-- What you are asked to do --
Below are records; copy exactly the line containing "- E1电机端口 | 超声 | 1GND，2TX，3RX，4GND" and every line after it, through the last.
::::
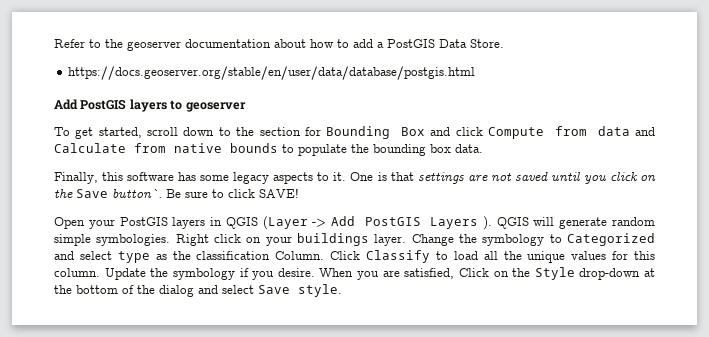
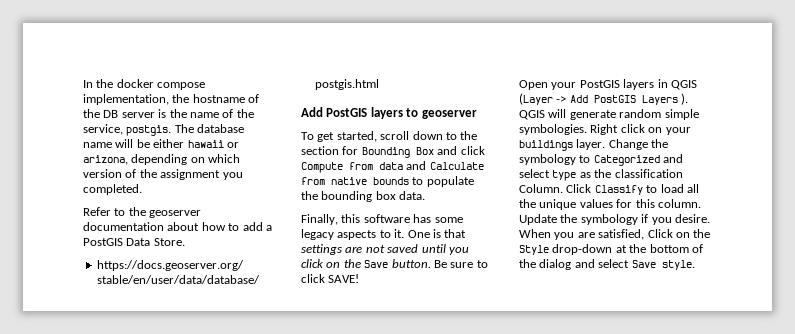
+ In the docker compose implementation, the hostname of the DB server is the name of the service, postgis. The database name will be either hawaii or arizona, depending on which version of the assignment you completed.
- One is that settings are not saved until you click on the Save button`.
+ One is that settings are not saved until you click on the Save button.

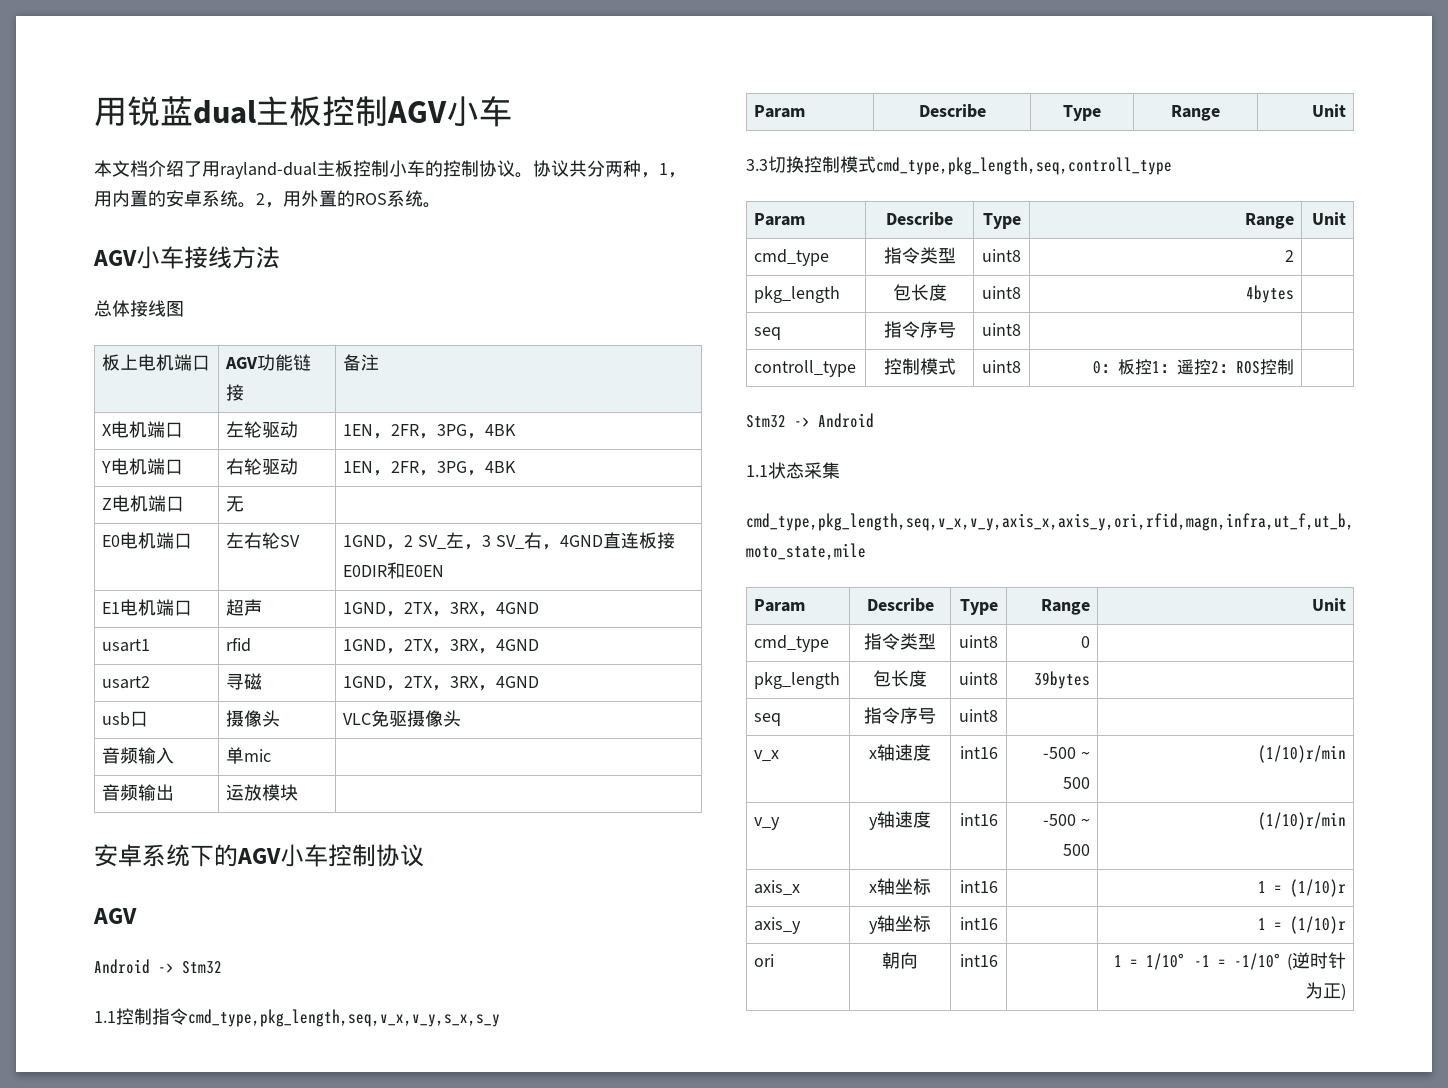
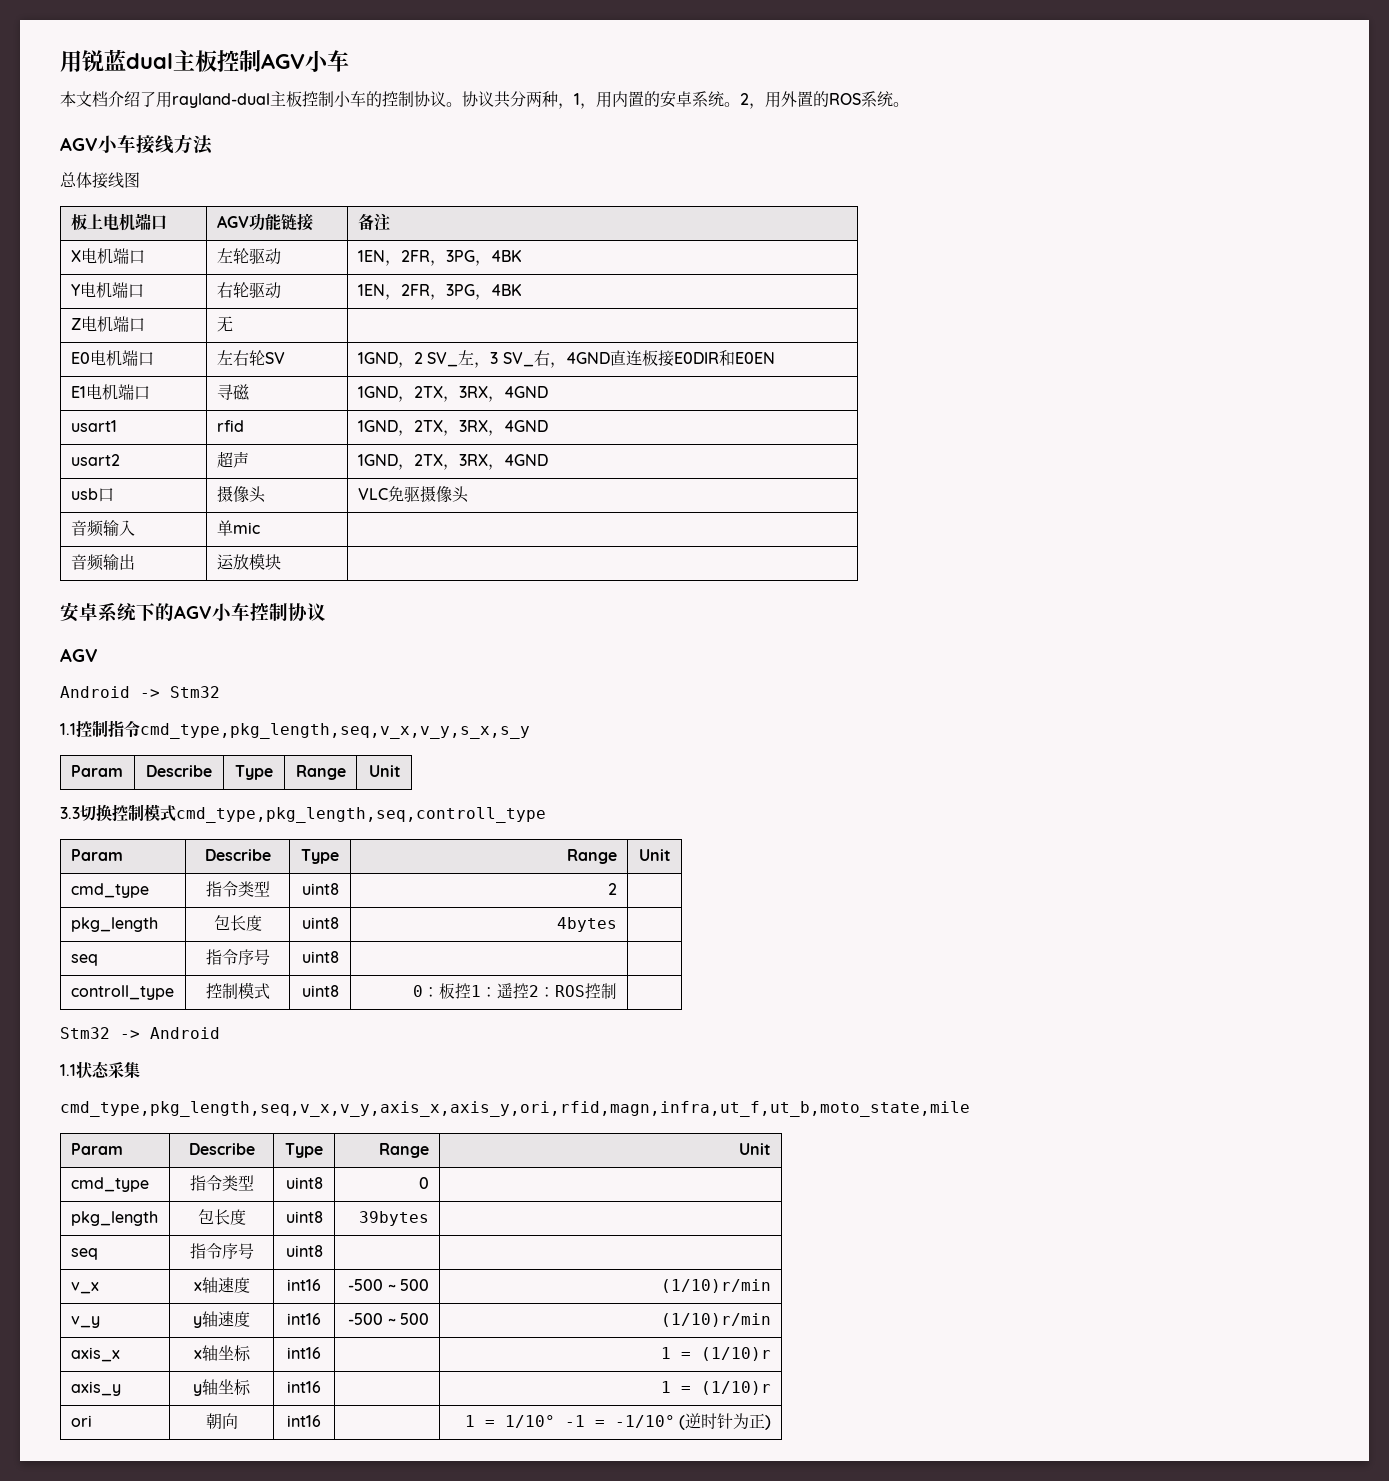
- E1电机端口 | 超声 | 1GND，2TX，3RX，4GND
+ E1电机端口 | 寻磁 | 1GND，2TX，3RX，4GND
- usart2 | 寻磁 | 1GND，2TX，3RX，4GND
+ usart2 | 超声 | 1GND，2TX，3RX，4GND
::::
-- Your solution --
- E1电机端口 | 超声 | 1GND，2TX，3RX，4GND
+ E1电机端口 | 寻磁 | 1GND，2TX，3RX，4GND
- usart2 | 寻磁 | 1GND，2TX，3RX，4GND
+ usart2 | 超声 | 1GND，2TX，3RX，4GND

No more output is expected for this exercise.